If you’ve been around the internet long enough, you might have discovered that  wombat butts are pretty cool. I mean, they produce cube-shaped poop!

You may have also heard that  wombats can use their rear-ends to crush the skull of any predator  who wanders into their burrow. Unfortunately, the stories of wombat  combat seem to be unconfirmed. But the idea of a tactical  butt does have some merit.

It turns out, there are many critters with offensive and defensive  derrieres — including these five. First, dragonfly larvae. Dragonflies are master predators.

They’re sometimes called the most  successful hunters in the animal kingdom, because they can catch up to 95  percent of their intended prey. And their babies are no joke, either. Dragonfly larvae are also called nymphs.

They live underwater, and to  breathe, they don’t use their mouths. Instead, they draw in water  through their anus into a large, muscular hindgut chamber,  where they extract oxygen from it. So, this butt kind of does everything.  It breathes, it digests, it poops.

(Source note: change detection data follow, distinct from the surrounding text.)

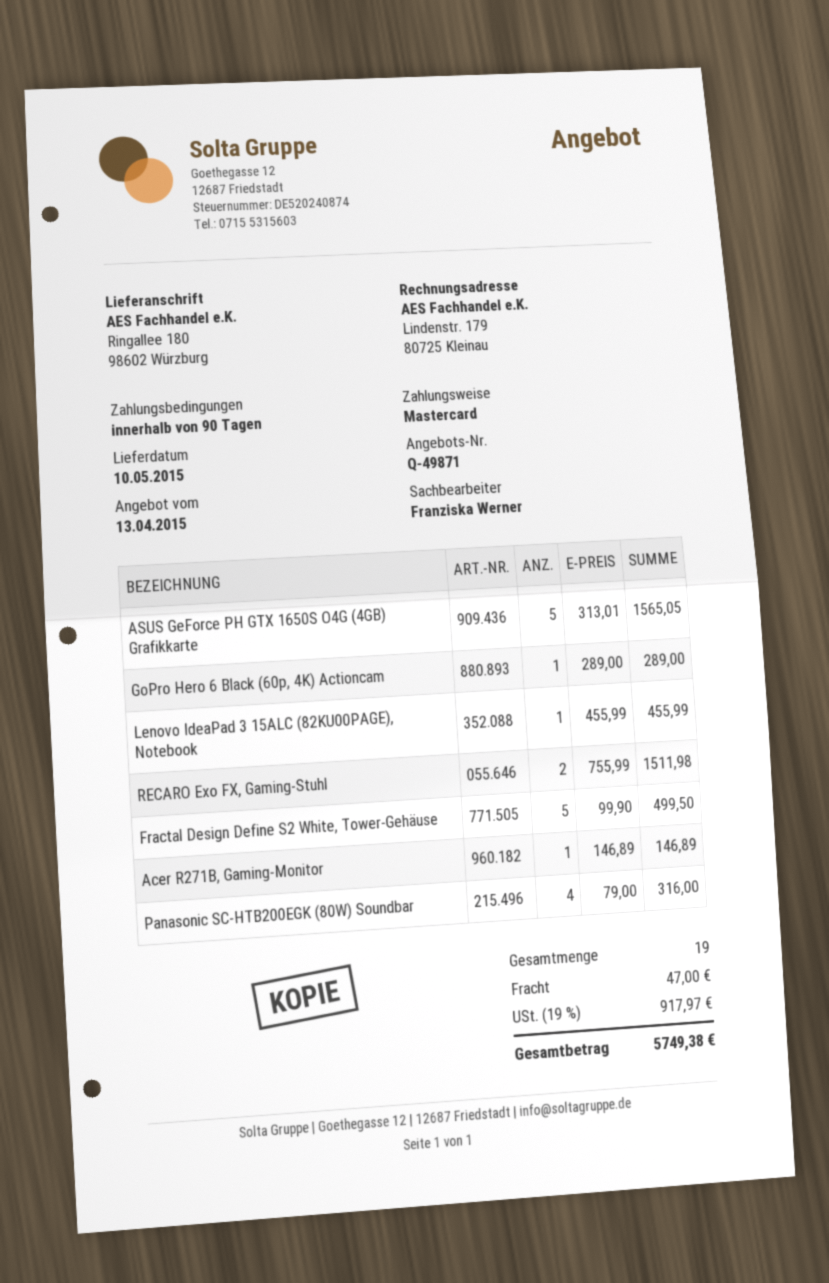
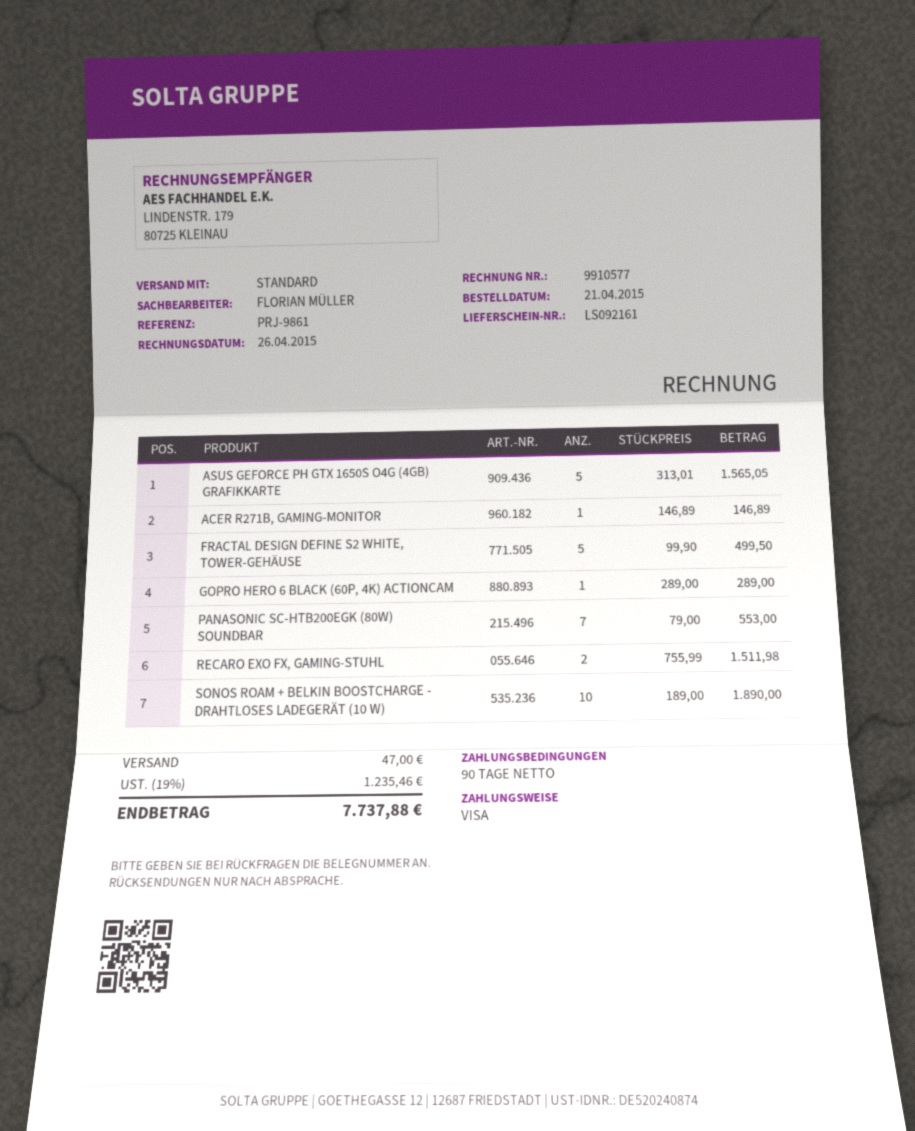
sales rep: Franziska Werner -> FLORIAN MÜLLER
payment method: Mastercard -> Visa
Lenovo IdeaPad 3 15ALC (82KU00PAGE), Notebook: 1 x 455.99 = 455.99 -> none
Panasonic SC-HTB200EGK (80W) Soundbar: 4 x 79.00 = 316.00 -> 7 x 79.00 = 553.00
SONOS ROAM + BELKIN BOOSTCHARGE - DRAHTLOSES LADEGERÄT (10 W): none -> 10 x 189.00 = 1890.00
tax: 19% = 917.97 -> 19% = 1235.46
total: 5749.38 -> 7737.88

And it even acts like an engine. By suddenly squeezing water out of their  hindguts, dragonfly larvae can create powerful jets that rocket them around  underwater and help them avoid danger. They can even use their hindguts  to supercharge their mouths.

See, these little assassins have specialized  mouthparts that can shoot out in a fraction of a second and grab fast-moving  prey, kind of like a chameleon’s tongue. But the thing is, their mouths don’t  have a muscle large and powerful enough to shoot their jaws out like that. So, instead, the nymphs use hydraulic  pressure — from their rear ends.

First, the larvae pull back their  mouthparts like they’re cocking a gun. Then, they seal shut their anal  valve, and squeeze their hindgut. The water pressure builds  and builds inside of them.

And eventually, a special mechanism  in the mouthparts releases, discharging some of the internal pressure  and rocketing their mouth forward. This method allows the insects  to capture quick-moving prey even through the drag of water. Plus, they don’t have to load up  their mouths with giant muscles that would weigh them down.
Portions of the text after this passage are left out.